▶ **Work to complete**
What should be copied is the stretch of entries below from the line with "Number 1: Learning" up to and including the line with "background: #84cc16 ->", exactly and without images.

▶ **Records supplied**
_ _ _ _ _ _ _

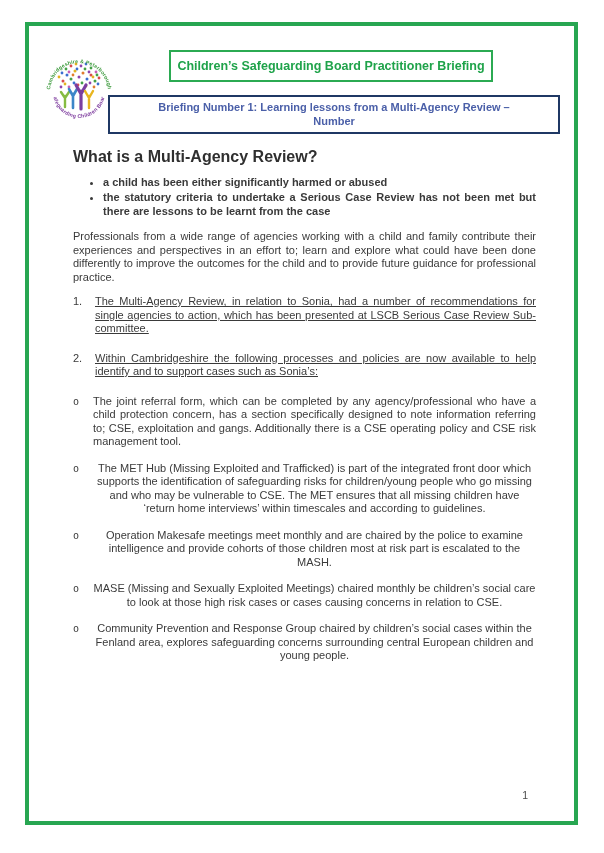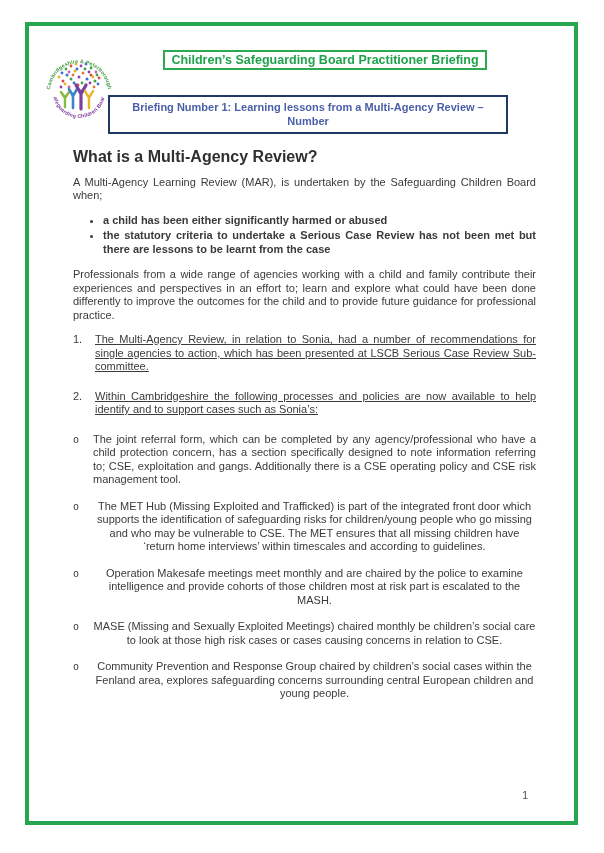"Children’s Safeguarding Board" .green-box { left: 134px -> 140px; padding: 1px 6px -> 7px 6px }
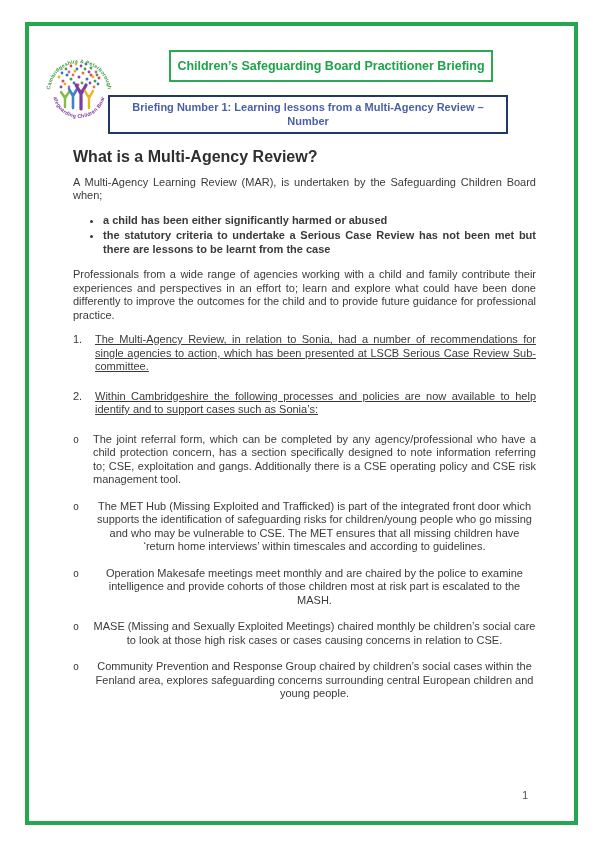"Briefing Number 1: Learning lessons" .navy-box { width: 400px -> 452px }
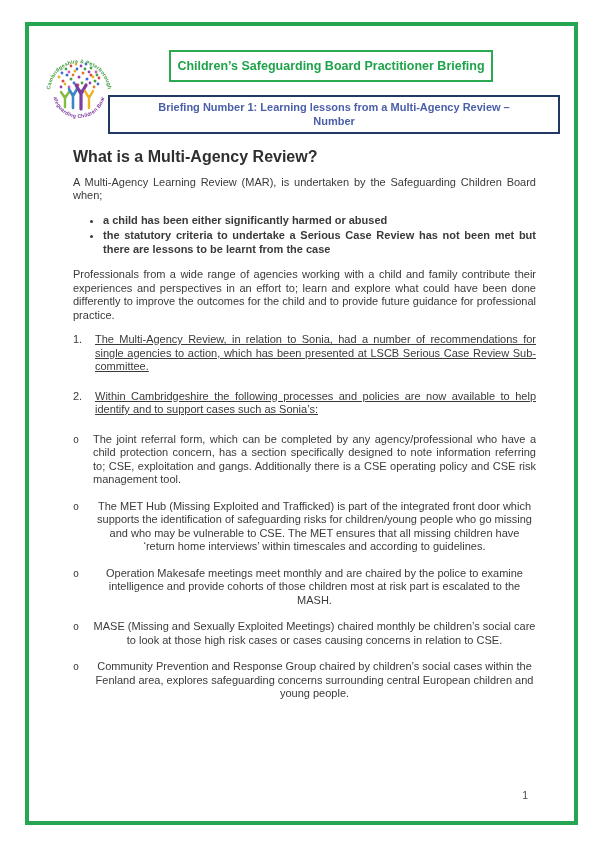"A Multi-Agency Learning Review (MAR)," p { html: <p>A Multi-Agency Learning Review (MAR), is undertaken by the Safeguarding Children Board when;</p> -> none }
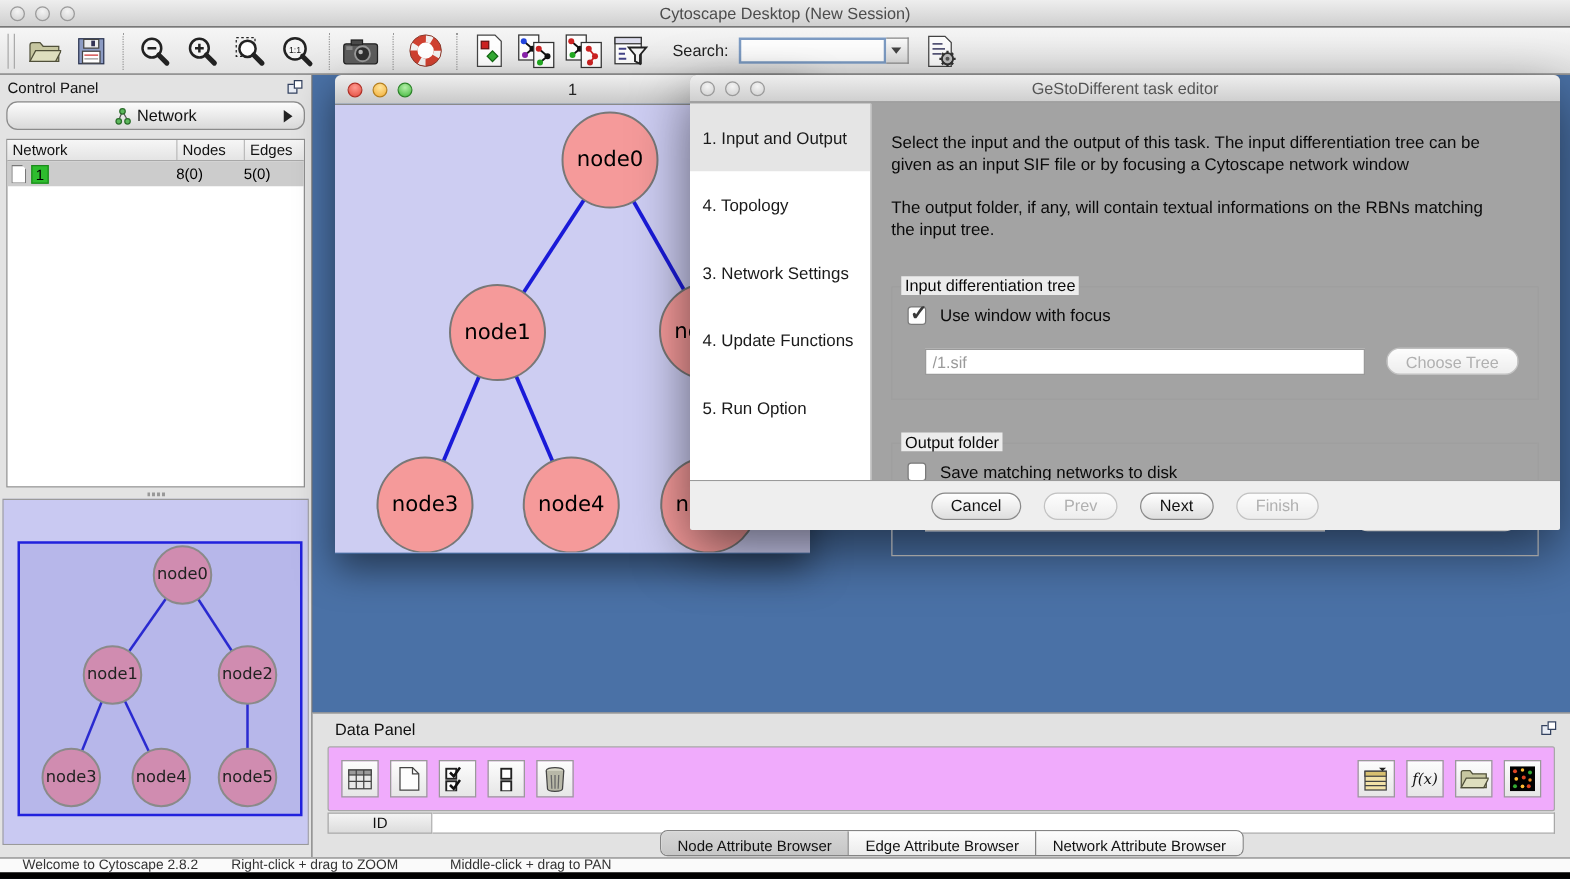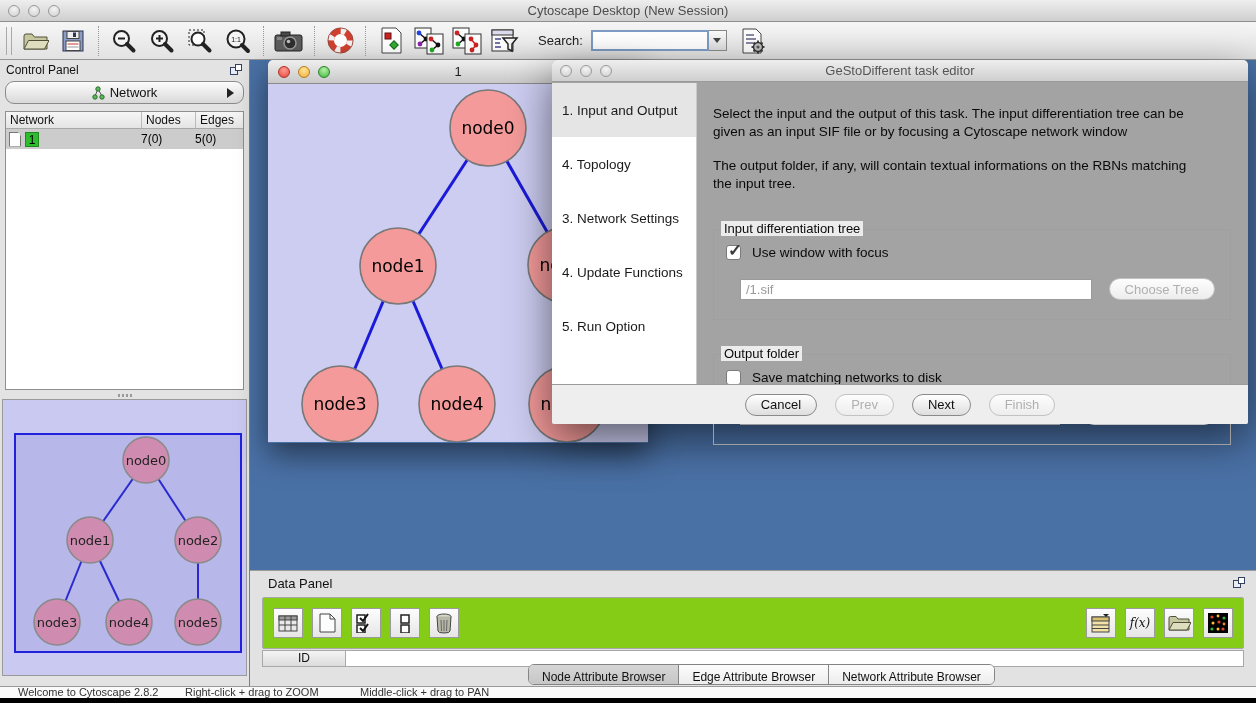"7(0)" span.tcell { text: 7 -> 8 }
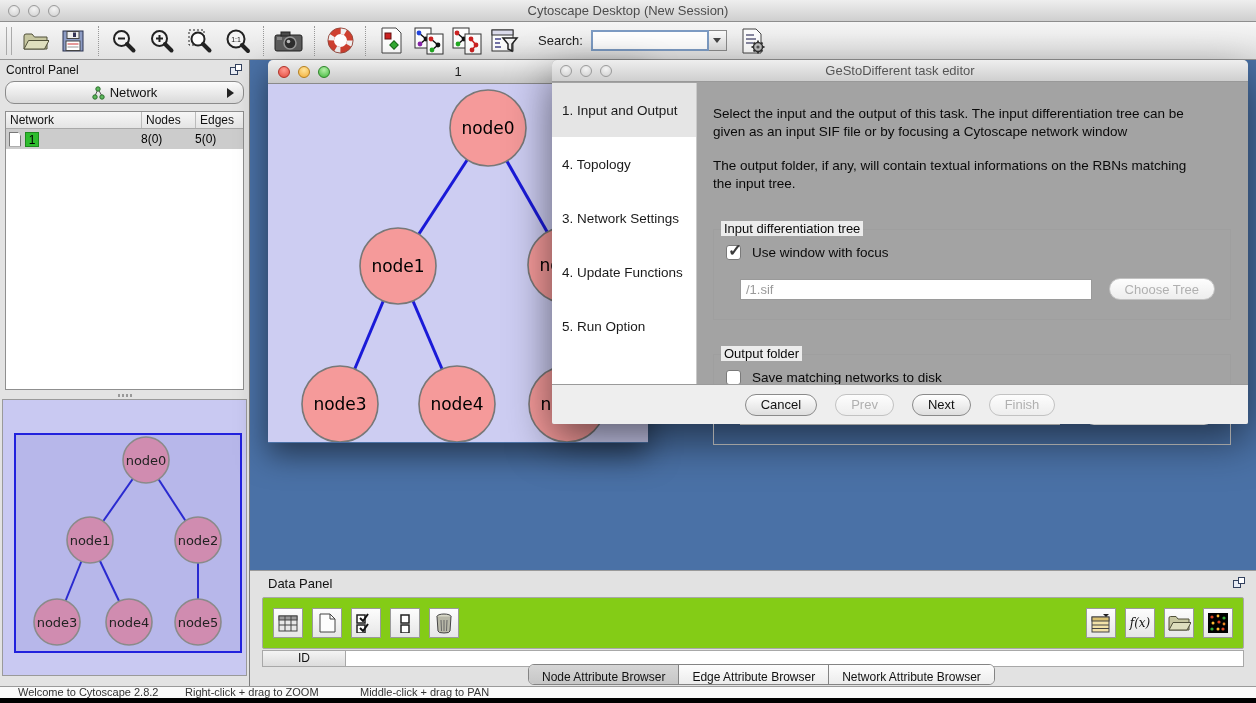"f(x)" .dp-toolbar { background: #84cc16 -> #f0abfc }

_ _ _ _ _ _ _

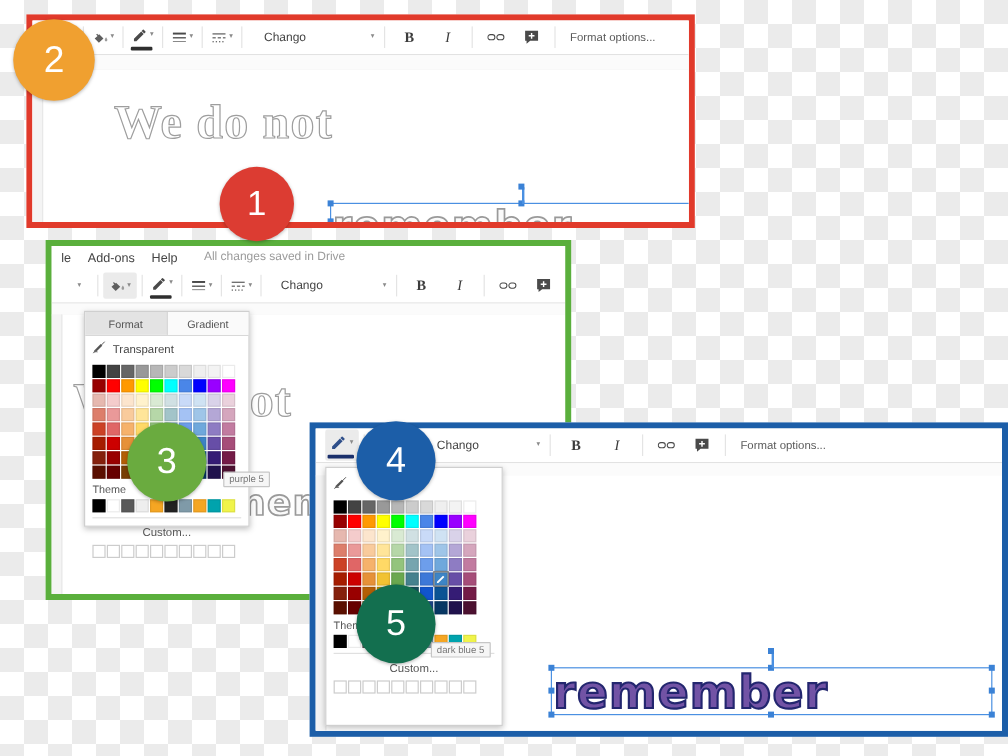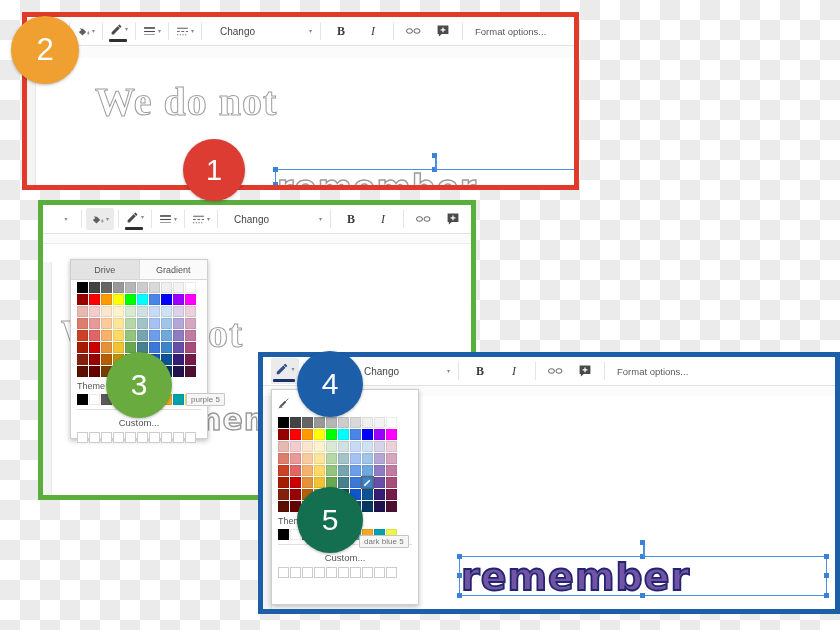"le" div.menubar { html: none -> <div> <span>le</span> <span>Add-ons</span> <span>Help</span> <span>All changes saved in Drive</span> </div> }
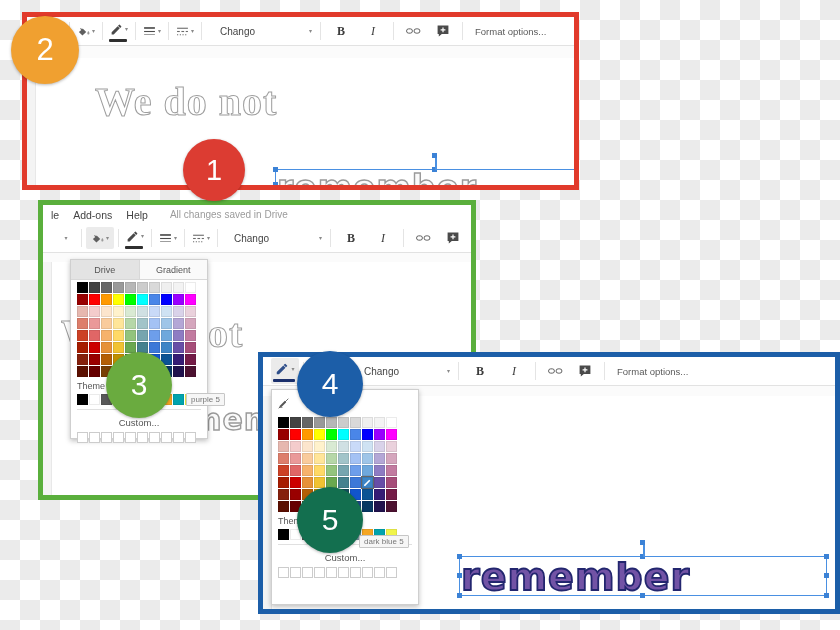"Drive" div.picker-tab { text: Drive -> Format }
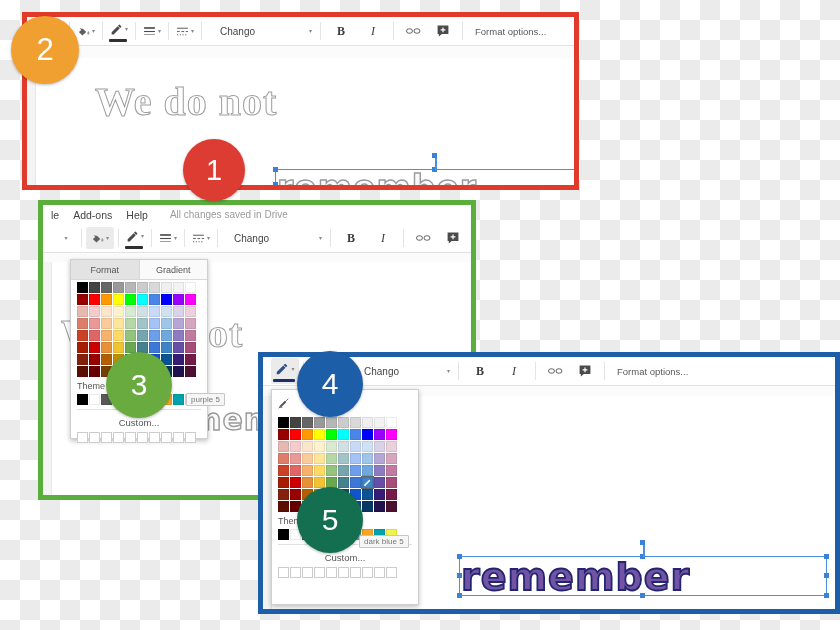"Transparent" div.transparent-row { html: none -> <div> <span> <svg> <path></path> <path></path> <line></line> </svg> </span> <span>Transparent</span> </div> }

_ _ _ _ _ _ _

▶ **Exercise output**
"Briefing Number 1: Learning lessons" .navy-box { width: 400px -> 452px }
"A Multi-Agency Learning Review (MAR)," p { html: <p>A Multi-Agency Learning Review (MAR), is undertaken by the Safeguarding Children Board when;</p> -> none }
"7(0)" span.tcell { text: 7 -> 8 }
"f(x)" .dp-toolbar { background: #84cc16 -> #f0abfc }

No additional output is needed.